Agire subito: nessuno potrà mai operare in modo
efficace se non riconosce in un cambiamento radicale la possibilità di
migliorare la propria condizione: non nel mondo della competizione, dei
consumi, delle merci, della carriera, dell’affermazione a spese di altri, dello
sfruttamento della Terra fino al suo esaurimento, bensì in quello di una
riconquistata amicizia con il proprio territorio, la propria comunità, il resto
del vivente, e in quello della solidarietà, della condivisione, di una sobrietà
resa desiderabile dalla ricchezza delle relazioni personali. Ma per far questo
occorre che tutti abbiano la possibilità di confrontarsi, di discutere, e di
conoscere i pochi ma importanti esperimenti di successo e i molti tentativi già
in atto di vivere in modo diverso.
3.
Convocare le assemblee: cioè rivalutare gli
incontri faccia a faccia e l’incrocio degli sguardi dai quali soltanto possono
nascere vere amicizie e impegni comuni, quelli che le solitudini imposte dal
nostro sistema di vita stanno cancellando dalla faccia della Terra, condannando
tutti a un senso di impotenza. Il PNRR avrebbe potuto e dovuto finanziare
innanzitutto questo: una grande campagna di discussioni pubbliche sulle
alternative che abbiamo di fronte: per smascherare le posizioni negazioniste e,
soprattutto, per pronunciarsi sull’uso delle risorse che ogni comunità potrebbe
avere a disposizione se non venissero sperperate nelle tante iniziative uscite
dalla mente malata di Draghi, che mai prima di essere nominato capo di un
governo aveva speso una sola parola sulla crisi climatica…

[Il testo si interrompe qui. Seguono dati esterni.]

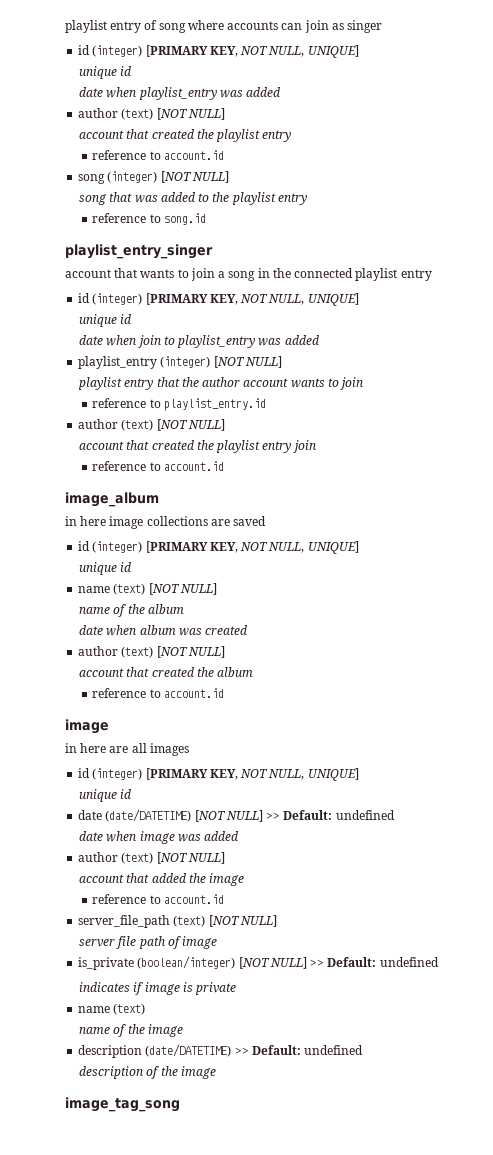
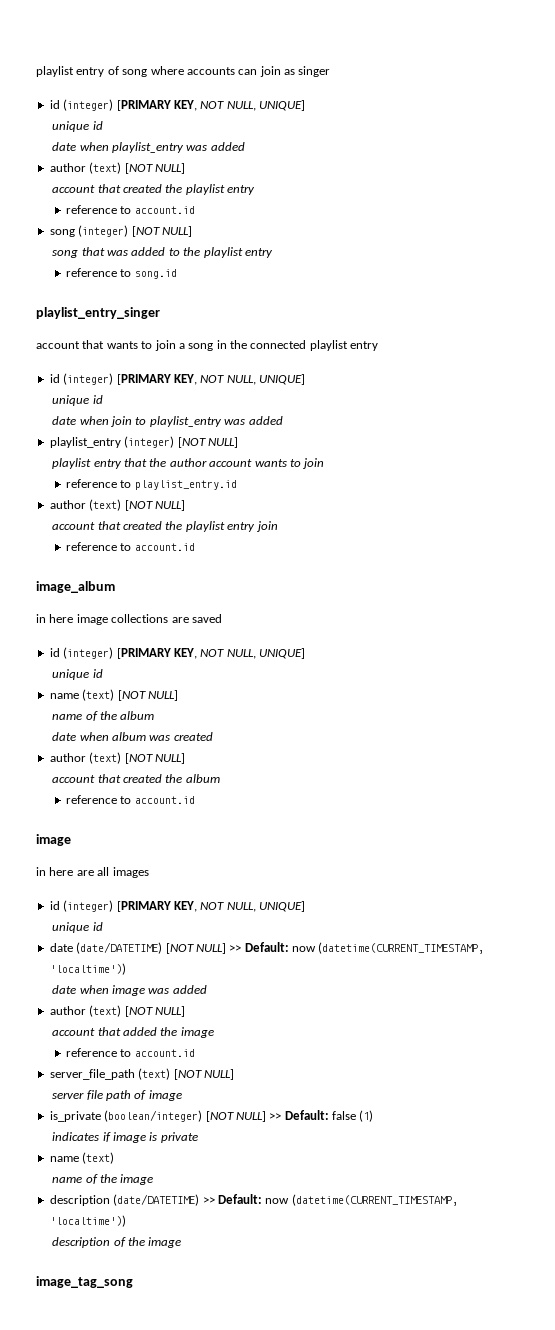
[335,810,395,820] undefined -> [292,942,485,954] [49,963,126,975] now (datetime(CURRENT_TIMESTAMP, 'localtime'))
[379,957,439,967] undefined -> [332,1110,374,1122] false (1)
[304,1045,364,1055] undefined -> [265,1194,458,1206] [49,1215,126,1227] now (datetime(CURRENT_TIMESTAMP, 'localtime'))

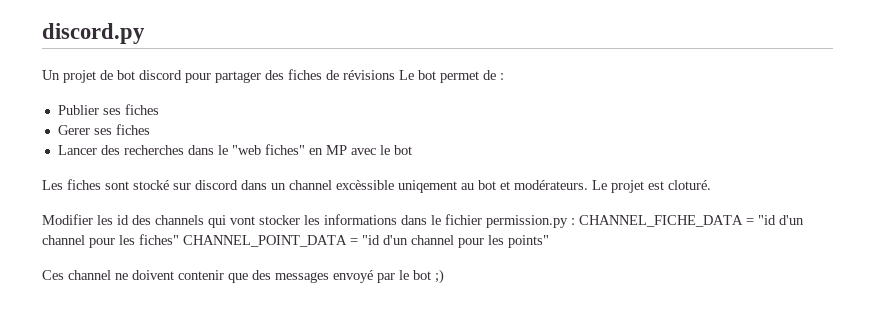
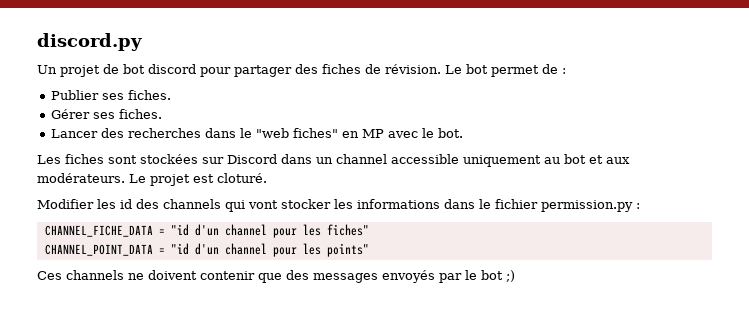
[343,70,395,80] révisions -> [385,64,441,74] révision.
[124,104,159,115] [57,124,150,135] fiches // Gerer ses fiches -> [127,90,171,100] [50,109,162,119] fiches. // Gérer ses fiches.
[393,145,412,155] bot -> [437,128,463,138] bot.
[133,180,238,190] stocké sur discord -> [140,154,277,164] stockées sur Discord
[336,180,457,193] excèssible uniqement -> [391,154,541,167] accessible uniquement
(510, 185) none -> [606,157,630,164] aux
(575, 221) none -> (640, 206) //
(179, 239) none -> (369, 230) //
[68,270,111,280] channel -> [66,270,124,280] channels
[333,270,373,283] envoyé -> [382,270,435,283] envoyés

La conversione ecologica – lo aveva già detto Alex Langer – potrà
realizzarsi solo ricostituendo desiderio e piacere di vivere in comunità legate
– ma non vincolate – al proprio territorio e in grado di affrontare in relativa
autonomia la riorganizzazione su nuove basi della vita associata. Sempre però restando
aperte a ogni possibile apporto esterno, a partire da quello dei milioni di
migranti che la crisi climatica sta scagliando lungo le rotte della
sopravvivenza. O si pensa che ci si possa riconciliare con la Terra facendo
annegare o abbandonando nel deserto quel popolo di diseredati che il sistema
considera superflui?
Certamente un cambiamento del genere non può avvenire di colpo e meno che mai essere realizzato nella stessa misura o nelle stesse modalità ovunque e da tutti; la crisi ambientale, di cui quella climatica è solo un aspetto, sta marciando a velocità maggiore di quanto si prevedeva anni fa e anche di quanto è necessario per invertire veramente la rotta prima di doverne risentire tutti in modo irreversibile Anche se venissero rispettati gli accordi di Parigi del 2015, di per sé già insufficienti, ma continuamente violati e ora sottoposti a deroghe per dare la priorità alla guerra, alle sue devastazioni, alle sue ripercussioni in tutto il mondo: riarmo, bellicosità, rivincita dei fossili e ancora più fame. Ma è solo da comunità, o gruppi, o contropoteri locali impegnati in scelte che prefigurino l’adattamento alle condizioni di un futuro molto più ostico, ma ormai prossimo, che può venire l’esempio che dimostri o faccia intravvedere a chi è fermo o in ritardo che un altro mondo, molto migliore, è non solo necessario, ma anche possibile.